ER-WCPT:
Canadian Physiotherapy Association chief says the profession must demonstrate
its value to decision makers:
Physiotherapists need to understand and leverage the
politics of decision making, according to Michael Brennan, chief executive
officer at the Canadian Physiotherapy Association.
‘We may be factually correct in what we know, but we are
bringing incomplete information to the task at hand,’ said Mr Brennan, an
economist by background, in his CSP Founders’ Lecture at the 4th congress of
the European regions of the World Confederation for Physical Therapy in
Liverpool today.
‘Put another way, all evidence is information, but not
all information is evidence.’
He said the profession was unlikely to have high level
evidence to apply to every healthcare decision. And there will almost always be
incomplete data and unique contextual consideration.
Structure evidence:
But as the gaps in evidence are going to be filled by
assumption, physiotherapists should find a way to structure evidence so that
assumptions and circumstance are accounted for.
He told delegates about a project in 2013 when his
association used an MDCA (multi-criteria decision analysis) framework.

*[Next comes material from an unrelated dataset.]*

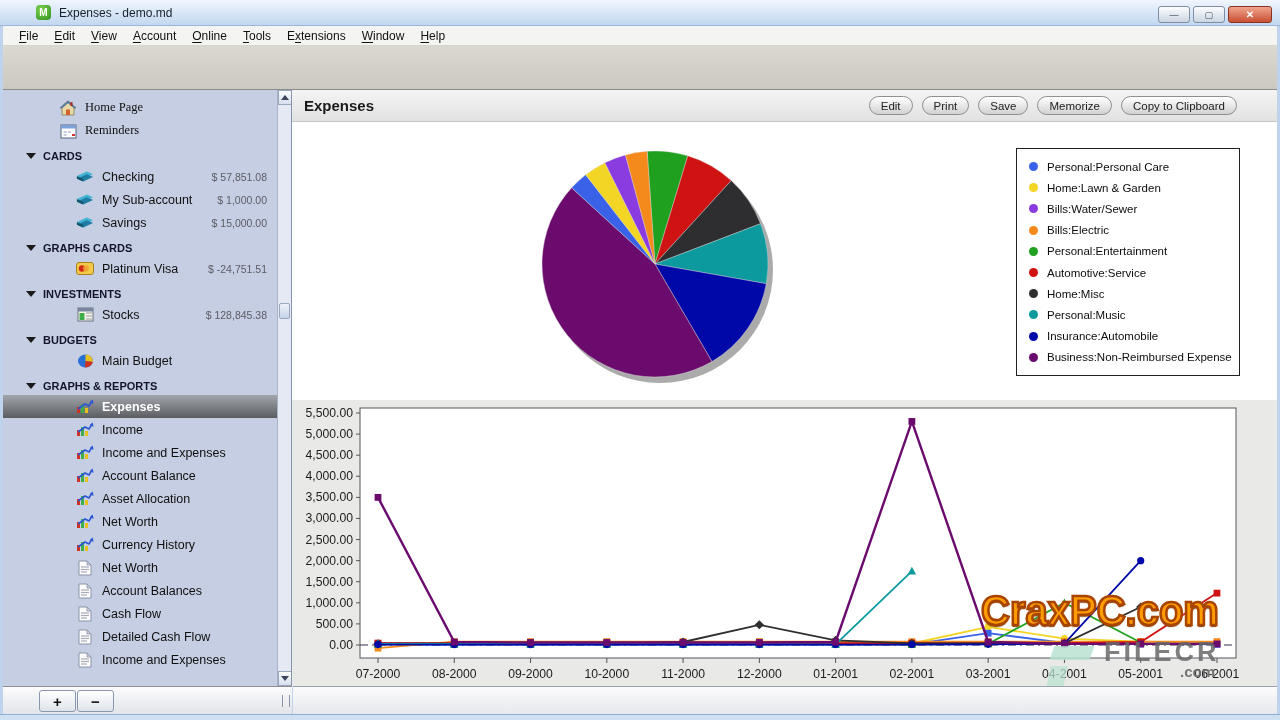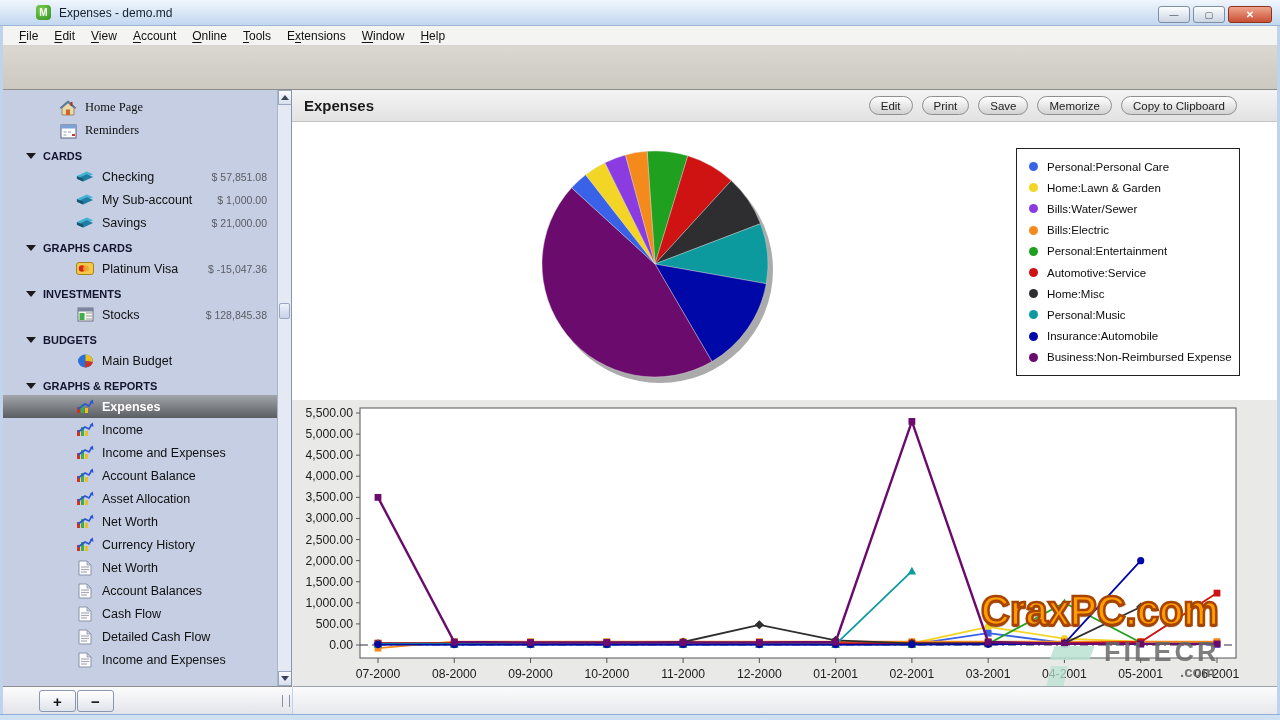"$ 21,000.00" span.val { text: 21,000.00 -> 15,000.00 }
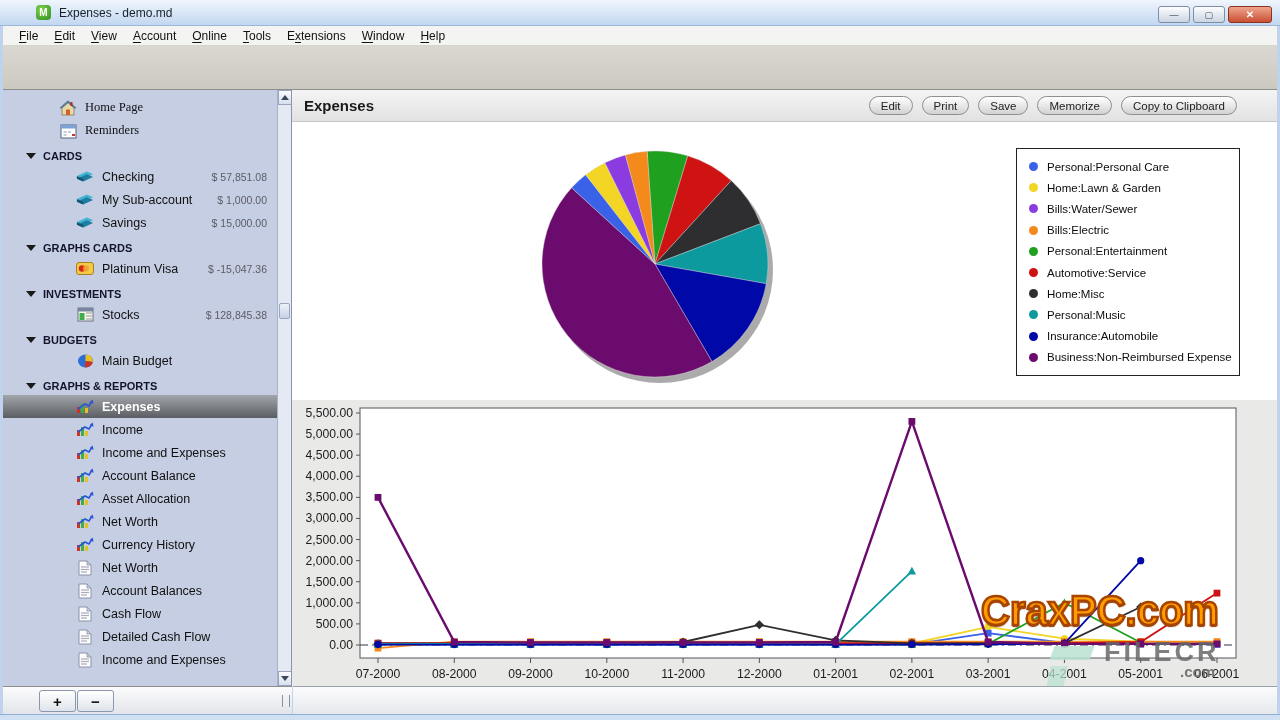"$ -15,047.36" span.val { text: -15,047.36 -> -24,751.51 }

It was a
tool which has been used for more than a decade in different economic settings
and had achieved ‘considerable traction’ in healthcare.
‘At the end of this project we had a very well-informed
assessment of the value of physiotherapy in 12 practice settings,’ said Mr
Brennan.
‘We produced short information sheets for each, with
pithy statements as to the positive impact of physiotherapy on patient care,
population health and resource management.
Value of physio:
‘These documents, and our much better appreciation of
the decision making process, have allowed us to greatly improve our advocacy
efforts at the grass roots and ministerial level.’
But in his speech on the theme of the value of
physiotherapy, Mr Brennan said that every day practitioners, administrators and
politicians are choosing how best to allocate scarce healthcare resources.
‘The closer these decisions are to the patient, the more
likely we in this room are to understand them, and hopefully affect them in a
way that is favourable to good outcomes,’ he told delegates.